Chancellor Jeremy Hunt said: “Getting inflation down so people’s wages go further is my top priority.”
Analysts said factors driving inflation have now clearly unwound.
“Goods inflationary pressures, a lot of which are driven by global trends, [have] already peaked,” Paul Dales, chief UK economist at Capital Economics, said, adding oil price, which surged this year pushing petrol prices higher, rises may be tamed by February.
Hunt’s decision to extend the energy price cap of £2,500 beyond April will also prevent inflation suddenly jumping higher that month.
Signs of inflation passing its peak raises the chances of the Bank of England opting for a smaller 50 basis point interest rate rise tomorrow, the City is betting.
Some had wagered a hot GDP print on Monday and persistently strong private sector wage growth could convince Andrew Bailey and the rest of the monetary policy committee to repeat November’s 75 basis point rise, which was the steepest in 33 years.
However, “there does not appear to be anything in the inflation data to suggest the committee needs to continue with rate rises at such a pace,” Martin Beck, chief economic adviser to the EY Item Club, said.
Bailey and co have tightened borrowing costs eight times in a row to three per cent – the highest since October 2008 – in response to inflation climbing to more than five times their two per cent target.
Despite positive inflation numbers, experts warned of signs that price pressures are beginning to switch from being driven by international factors to domestic dynamics.
The National Institute of Social and Economic Research’s trimmed inflation tracker, which removes products often subjected to volatile price movements, hit a record high of nine per cent in November.

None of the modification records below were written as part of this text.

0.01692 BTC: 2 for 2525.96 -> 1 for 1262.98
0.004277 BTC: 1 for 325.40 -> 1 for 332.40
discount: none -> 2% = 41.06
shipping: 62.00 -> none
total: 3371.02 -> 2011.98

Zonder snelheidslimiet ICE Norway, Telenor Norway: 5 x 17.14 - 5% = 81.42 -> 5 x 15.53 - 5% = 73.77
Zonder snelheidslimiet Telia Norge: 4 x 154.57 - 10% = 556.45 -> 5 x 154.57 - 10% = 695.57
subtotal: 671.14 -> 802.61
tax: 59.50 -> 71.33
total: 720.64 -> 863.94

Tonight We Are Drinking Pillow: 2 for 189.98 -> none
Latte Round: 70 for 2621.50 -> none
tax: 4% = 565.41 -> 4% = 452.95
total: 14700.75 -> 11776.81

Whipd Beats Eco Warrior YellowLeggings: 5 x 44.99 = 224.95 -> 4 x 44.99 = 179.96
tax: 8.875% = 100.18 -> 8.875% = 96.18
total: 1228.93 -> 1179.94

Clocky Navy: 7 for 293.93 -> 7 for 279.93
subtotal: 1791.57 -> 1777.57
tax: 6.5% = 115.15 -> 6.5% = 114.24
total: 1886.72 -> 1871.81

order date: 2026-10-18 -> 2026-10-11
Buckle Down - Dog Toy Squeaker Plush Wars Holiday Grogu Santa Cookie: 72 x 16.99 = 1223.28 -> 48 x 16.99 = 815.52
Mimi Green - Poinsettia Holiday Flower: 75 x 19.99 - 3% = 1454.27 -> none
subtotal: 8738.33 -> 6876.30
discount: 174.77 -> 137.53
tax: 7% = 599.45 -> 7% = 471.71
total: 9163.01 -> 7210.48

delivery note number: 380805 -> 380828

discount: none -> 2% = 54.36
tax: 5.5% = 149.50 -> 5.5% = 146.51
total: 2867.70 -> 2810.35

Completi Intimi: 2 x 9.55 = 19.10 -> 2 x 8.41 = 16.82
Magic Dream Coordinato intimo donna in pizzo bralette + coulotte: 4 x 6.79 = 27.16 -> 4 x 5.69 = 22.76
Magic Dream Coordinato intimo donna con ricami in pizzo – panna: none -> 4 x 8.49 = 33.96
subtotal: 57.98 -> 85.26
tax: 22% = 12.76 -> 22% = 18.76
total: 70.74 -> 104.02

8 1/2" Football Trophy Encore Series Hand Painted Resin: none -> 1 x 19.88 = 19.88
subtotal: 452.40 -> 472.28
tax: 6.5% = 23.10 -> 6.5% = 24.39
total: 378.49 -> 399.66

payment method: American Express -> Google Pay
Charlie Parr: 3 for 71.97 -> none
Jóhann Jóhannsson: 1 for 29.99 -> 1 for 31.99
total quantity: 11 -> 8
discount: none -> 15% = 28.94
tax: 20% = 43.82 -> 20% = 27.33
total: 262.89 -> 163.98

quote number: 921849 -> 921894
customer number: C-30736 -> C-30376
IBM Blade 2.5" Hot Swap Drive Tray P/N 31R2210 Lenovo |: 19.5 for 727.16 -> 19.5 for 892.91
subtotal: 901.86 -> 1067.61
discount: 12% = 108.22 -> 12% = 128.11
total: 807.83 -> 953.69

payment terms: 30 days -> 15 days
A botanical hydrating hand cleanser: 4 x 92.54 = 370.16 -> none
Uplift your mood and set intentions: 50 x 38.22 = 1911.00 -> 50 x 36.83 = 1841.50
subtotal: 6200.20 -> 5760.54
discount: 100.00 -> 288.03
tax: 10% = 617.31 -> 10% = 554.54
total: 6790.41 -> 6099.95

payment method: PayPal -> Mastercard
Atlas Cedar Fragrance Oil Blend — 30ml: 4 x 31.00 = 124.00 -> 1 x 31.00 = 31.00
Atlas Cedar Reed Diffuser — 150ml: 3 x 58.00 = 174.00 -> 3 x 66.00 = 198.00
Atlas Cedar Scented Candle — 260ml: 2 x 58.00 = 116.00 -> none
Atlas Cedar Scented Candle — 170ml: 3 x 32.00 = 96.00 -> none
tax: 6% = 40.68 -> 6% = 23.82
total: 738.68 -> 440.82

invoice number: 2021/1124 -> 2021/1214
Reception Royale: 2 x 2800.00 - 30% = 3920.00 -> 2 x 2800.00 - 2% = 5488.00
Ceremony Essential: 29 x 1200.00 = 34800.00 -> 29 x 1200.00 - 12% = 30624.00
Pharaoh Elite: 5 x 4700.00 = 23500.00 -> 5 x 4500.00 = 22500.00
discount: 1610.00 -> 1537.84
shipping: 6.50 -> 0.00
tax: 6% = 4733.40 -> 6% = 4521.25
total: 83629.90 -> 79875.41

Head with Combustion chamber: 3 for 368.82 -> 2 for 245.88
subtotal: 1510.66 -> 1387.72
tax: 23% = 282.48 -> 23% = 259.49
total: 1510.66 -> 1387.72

Dales also cautioned that elevated services inflation, which held at 6.3 per cent, could stick around for some time due to firms having to keep prices higher to offset wage rises.
“There is a lot of uncertainty about how fast [inflation] will fall and whether it will settle at or above the two per cent target. We think it will still be around four per cent by the end of next year,” he said.
The retail price index – used to upgrade payments on inflation linked government debt – came in at 14 per cent last month.